Gentechnisch verändert Ratten als HIV-Versuchstiere
02.01.2007, 16:10 UhrForscher der Universität Heidelberg haben Ratten mit Hilfe der Gentechnik für den Aidserreger HIV empfänglich gemacht. Damit sei gezeigt, dass sich die veränderten Nager im Prinzip als neues Modelltier für den Test von Medikamenten gegen die Immunschwäche eignen, berichten die Wissenschaftler um Oliver Keppler vom Institut für Virologie in den "Proceedings" der US-Akademie der Wissenschaften ("PNAS"). Ihr Artikel wurde vom US-Virologen Robert Gallo für das Journal editiert, einem der beiden HIV-Entdecker.
Aidsforscher stehen seit der Entdeckung des Virus vor 26 Jahren vor einem schwerwiegenden Problem: Ihnen fehlt ein leicht zu haltendes, billiges und in großer Zahl zur Verfügung stehendes Versuchstier für die Krankheit, mit dem sich etwa die Wirkung neuer Medikamente prüfen ließe. HIV infiziert nur einige Immunzellen des Menschen. Diese lassen sich zwar in Zellkulturen halten und damit für die Forschung nutzen, aber die Experten bevorzugen die Arbeit am lebenden Organismus. An solchen müssen neue Medikamente auch getestet werden. Die im Labor weit verbreiteten und oft erprobten Ratten und Mäuse werden von dem Aidserreger aber nicht attackiert.
Dies hat sich mit den Experimenten des Heidelberger Teams nun geändert. Keppler übertrug gentechnisch einige Moleküle von der Oberfläche menschlicher Immunzellen auf Ratten. Diese so genannten Rezeptoren dienen dem Virus als Andockstelle. Mit ihrer Hilfe bleibt es im ersten Schritt der Infektion an der Zelle hängen. Die so geschaffenen Tiere tragen also einige menschliche Moleküle an ihrer Oberfläche - den so genannten CD4-Rezeptor-Komplex.
Die Ratten ließen sich daraufhin tatsächlich mit menschlichen Aidserregern infizieren, das Virus vermehrte sich in ihnen, heißt es in "PNAS". In weiteren Experimenten zeigte sich, dass ein herkömmliches Medikament gegen HIV ebenfalls in den Tieren wirkte.

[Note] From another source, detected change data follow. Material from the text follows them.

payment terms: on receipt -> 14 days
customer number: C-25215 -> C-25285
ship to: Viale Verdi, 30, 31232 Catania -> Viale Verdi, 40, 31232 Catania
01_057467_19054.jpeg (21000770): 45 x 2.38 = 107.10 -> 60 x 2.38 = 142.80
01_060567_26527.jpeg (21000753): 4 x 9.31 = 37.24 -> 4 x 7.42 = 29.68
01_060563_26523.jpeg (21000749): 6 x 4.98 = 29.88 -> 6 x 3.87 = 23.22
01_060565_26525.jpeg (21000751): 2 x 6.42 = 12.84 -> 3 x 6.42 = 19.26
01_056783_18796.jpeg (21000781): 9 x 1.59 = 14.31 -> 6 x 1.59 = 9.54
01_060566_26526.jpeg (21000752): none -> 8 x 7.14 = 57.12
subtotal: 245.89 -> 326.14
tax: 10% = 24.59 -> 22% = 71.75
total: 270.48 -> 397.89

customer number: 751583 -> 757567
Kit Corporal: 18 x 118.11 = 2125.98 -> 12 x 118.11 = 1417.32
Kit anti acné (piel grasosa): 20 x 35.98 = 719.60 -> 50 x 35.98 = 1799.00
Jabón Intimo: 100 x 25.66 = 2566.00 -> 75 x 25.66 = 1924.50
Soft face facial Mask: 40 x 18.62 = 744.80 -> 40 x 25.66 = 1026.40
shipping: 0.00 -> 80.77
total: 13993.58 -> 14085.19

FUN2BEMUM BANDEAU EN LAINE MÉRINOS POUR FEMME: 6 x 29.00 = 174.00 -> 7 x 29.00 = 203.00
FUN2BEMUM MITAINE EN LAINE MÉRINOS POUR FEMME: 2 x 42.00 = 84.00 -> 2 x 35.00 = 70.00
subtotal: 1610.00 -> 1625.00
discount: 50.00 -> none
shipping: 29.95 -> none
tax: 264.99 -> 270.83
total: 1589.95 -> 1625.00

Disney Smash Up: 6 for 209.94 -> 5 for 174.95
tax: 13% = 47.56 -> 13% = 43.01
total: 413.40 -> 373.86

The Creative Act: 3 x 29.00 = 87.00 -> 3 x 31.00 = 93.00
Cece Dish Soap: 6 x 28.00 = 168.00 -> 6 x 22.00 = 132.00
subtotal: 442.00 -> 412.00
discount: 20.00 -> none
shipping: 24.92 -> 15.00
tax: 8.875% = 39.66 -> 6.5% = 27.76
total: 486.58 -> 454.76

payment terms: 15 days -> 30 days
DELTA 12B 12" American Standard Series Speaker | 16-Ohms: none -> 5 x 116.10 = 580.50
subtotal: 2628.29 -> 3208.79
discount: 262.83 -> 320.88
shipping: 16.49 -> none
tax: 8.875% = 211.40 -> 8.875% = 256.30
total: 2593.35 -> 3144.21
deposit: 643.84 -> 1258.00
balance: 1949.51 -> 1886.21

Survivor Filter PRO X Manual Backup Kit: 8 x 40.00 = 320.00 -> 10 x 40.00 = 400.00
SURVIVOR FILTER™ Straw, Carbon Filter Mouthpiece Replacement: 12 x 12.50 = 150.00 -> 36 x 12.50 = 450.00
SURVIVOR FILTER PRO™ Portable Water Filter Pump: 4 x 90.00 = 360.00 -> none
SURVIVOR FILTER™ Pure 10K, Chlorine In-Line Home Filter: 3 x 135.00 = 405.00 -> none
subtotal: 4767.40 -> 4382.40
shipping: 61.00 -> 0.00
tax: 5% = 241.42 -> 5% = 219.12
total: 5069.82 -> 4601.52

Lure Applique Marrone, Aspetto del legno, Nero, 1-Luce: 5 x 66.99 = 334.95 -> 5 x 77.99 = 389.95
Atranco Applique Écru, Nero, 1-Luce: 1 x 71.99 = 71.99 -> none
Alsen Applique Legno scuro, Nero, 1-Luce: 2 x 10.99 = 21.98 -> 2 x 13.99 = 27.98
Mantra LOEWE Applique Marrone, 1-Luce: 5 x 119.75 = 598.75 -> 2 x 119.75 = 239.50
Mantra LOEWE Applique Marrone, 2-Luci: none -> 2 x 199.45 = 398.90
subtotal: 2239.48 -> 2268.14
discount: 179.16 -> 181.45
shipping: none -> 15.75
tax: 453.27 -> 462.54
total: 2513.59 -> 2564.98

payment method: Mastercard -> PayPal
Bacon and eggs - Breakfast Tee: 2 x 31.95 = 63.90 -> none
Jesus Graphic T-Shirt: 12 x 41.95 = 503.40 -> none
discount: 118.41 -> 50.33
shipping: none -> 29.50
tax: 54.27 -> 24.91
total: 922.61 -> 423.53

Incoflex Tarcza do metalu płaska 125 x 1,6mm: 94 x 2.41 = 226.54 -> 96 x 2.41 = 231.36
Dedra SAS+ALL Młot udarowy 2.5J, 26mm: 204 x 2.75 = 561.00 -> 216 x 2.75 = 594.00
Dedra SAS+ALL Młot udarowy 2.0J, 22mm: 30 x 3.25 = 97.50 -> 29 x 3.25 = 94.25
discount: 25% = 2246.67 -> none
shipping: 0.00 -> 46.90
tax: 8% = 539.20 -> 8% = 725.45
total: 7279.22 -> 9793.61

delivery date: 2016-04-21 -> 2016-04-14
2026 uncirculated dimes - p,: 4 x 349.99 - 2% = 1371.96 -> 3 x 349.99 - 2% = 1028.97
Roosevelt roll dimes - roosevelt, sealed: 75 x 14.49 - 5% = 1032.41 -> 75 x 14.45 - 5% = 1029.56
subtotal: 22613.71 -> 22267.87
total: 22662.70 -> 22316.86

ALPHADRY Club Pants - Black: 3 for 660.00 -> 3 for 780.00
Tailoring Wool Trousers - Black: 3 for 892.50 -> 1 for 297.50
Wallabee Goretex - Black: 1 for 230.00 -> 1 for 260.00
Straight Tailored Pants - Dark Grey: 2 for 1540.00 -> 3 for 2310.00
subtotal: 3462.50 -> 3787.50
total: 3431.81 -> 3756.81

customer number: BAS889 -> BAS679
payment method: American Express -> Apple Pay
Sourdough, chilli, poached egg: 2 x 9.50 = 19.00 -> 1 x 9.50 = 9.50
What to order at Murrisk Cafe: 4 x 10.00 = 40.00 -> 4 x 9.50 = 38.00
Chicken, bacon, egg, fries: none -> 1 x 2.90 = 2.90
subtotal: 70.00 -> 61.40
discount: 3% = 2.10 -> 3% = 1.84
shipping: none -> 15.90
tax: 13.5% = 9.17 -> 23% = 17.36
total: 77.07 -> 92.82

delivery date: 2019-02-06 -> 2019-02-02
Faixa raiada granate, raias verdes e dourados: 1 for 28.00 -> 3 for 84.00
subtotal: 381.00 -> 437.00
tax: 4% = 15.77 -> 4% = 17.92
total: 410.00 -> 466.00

Weil sich die Ratten leicht und in großer Zahl halten lassen, werde die Suche nach neuen Wirkstoffen (so genannte Screens) vereinfacht. Davon könnte besonders die Suche nach neuen Wirkstoffen profitieren, die das Eindringen des Virus in die Immunzellen in einem frühen Stadium verhindern, schreibt Keppler. Zurzeit arbeitet sein Team unter anderem daran, die Vermehrung des Virus in den Nagern zu stärken und das Modelltier damit weiter zu verbessern.